GitHub - NomaDamas/AutoRAG-Research: Automate your RAG research

Automate your RAG research

What is AutoRAG-Research?

Problem	What AutoRAG-Research does
Every dataset has a different format.	We unify the formats and pre-computed embeddings for you. Just download and use.
Comparing against SOTA pipelines requires implementing each one.	We implement SOTA pipelines from papers. Benchmark yours against them.
Every paper claims SOTA. Which one actually is?	Run all pipelines on your data with one command and compare.

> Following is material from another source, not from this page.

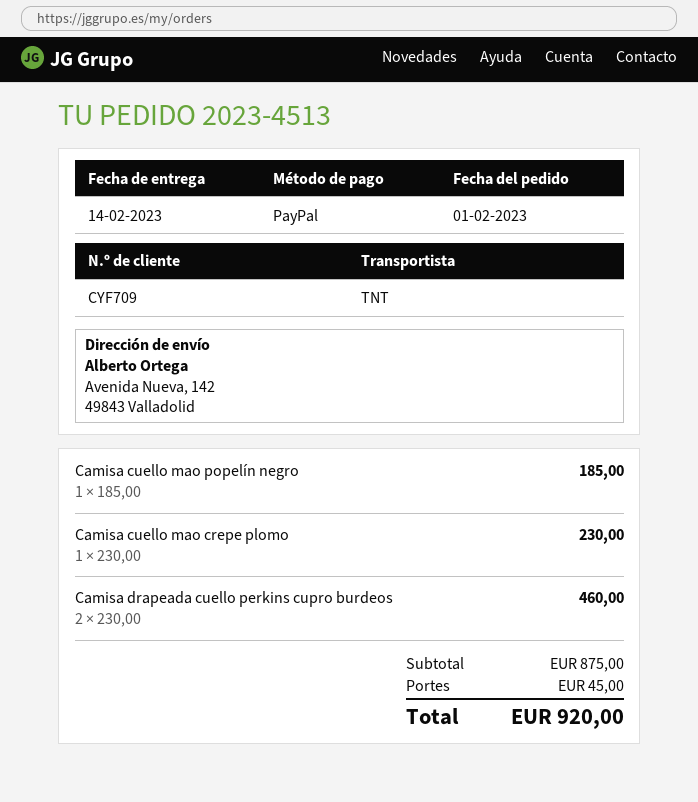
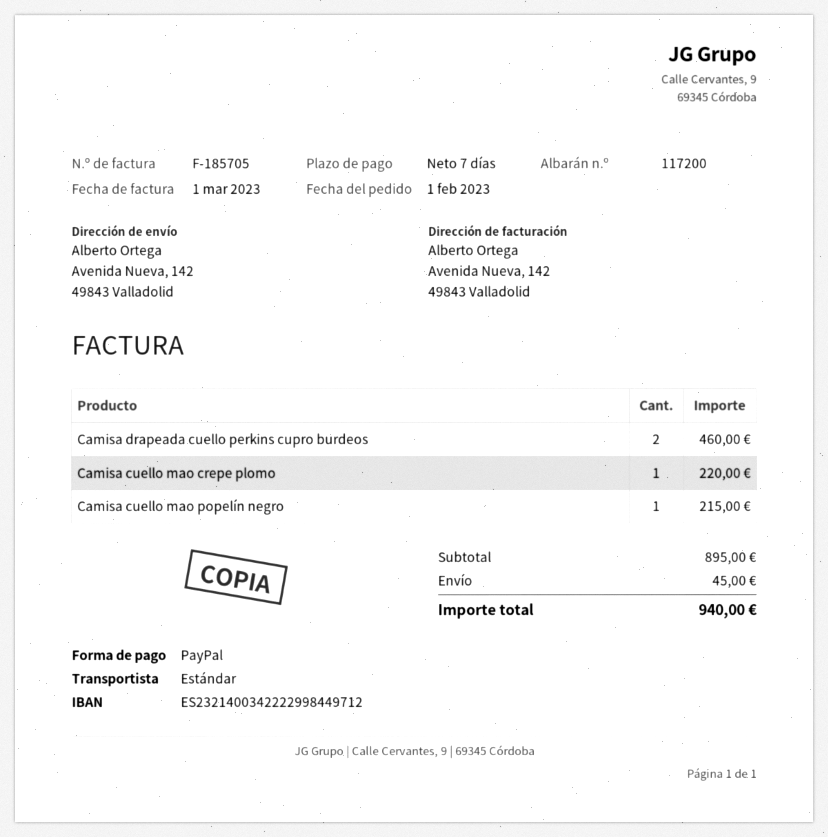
shipping method: TNT -> standard
Camisa cuello mao popelín negro: 1 for 185.00 -> 1 for 215.00
Camisa cuello mao crepe plomo: 1 for 230.00 -> 1 for 220.00
subtotal: 875.00 -> 895.00
total: 920.00 -> 940.00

Which pipeline is really SOTA? What datasets are out there? Find it all here.

Available Datasets

We provide pre-processed datasets with unified formats. Some include pre-computed embeddings.

Text

Dataset	Pipeline Support	Description
BEIR	Retrieval	Standard IR benchmark across 14 diverse domains (scifact, nq, hotpotqa, ...)
MTEB	Retrieval	Large-scale embedding benchmark with any MTEB retrieval task
RAGBench	Retrieval + Generation	End-to-end RAG evaluation with generation ground truth across 12 domains
MrTyDi	Retrieval	Multilingual retrieval across 11 languages
BRIGHT	Retrieval + Generation	Reasoning-intensive retrieval with gold answers

Image

Dataset	Pipeline Support	Description
ViDoRe	Retrieval + Generation*	Visual document QA with 1:1 query-to-page mapping
ViDoRe v2	Retrieval	Visual document retrieval with corpus-level search
ViDoRe v3	Retrieval	Visual document retrieval across 8 industry domains
VisRAG	Retrieval + Generation*	Vision-based RAG benchmark (ChartQA, SlideVQA, DocVQA, ...)

Text + Image

Dataset	Pipeline Support	Description
Open-RAGBench	Retrieval + Generation	arXiv PDF RAG with generation ground truth and multimodal understanding

* Generation ground truth is available only for some sub-datasets.

Available Pipelines

SOTA pipelines implemented from papers, ready to run. There are two ways to build a RAG pipeline:

1. Retrieval Pipeline

Standalone retrieval pipelines. Use them on their own for retrieval-only evaluation. If you also want to evaluate generation quality, combine any retrieval pipeline with an LLM using the BasicRAG generation pipeline — it takes a retrieval pipeline as input, feeds the retrieved results to an LLM, and produces generated answers you can evaluate with generation metrics.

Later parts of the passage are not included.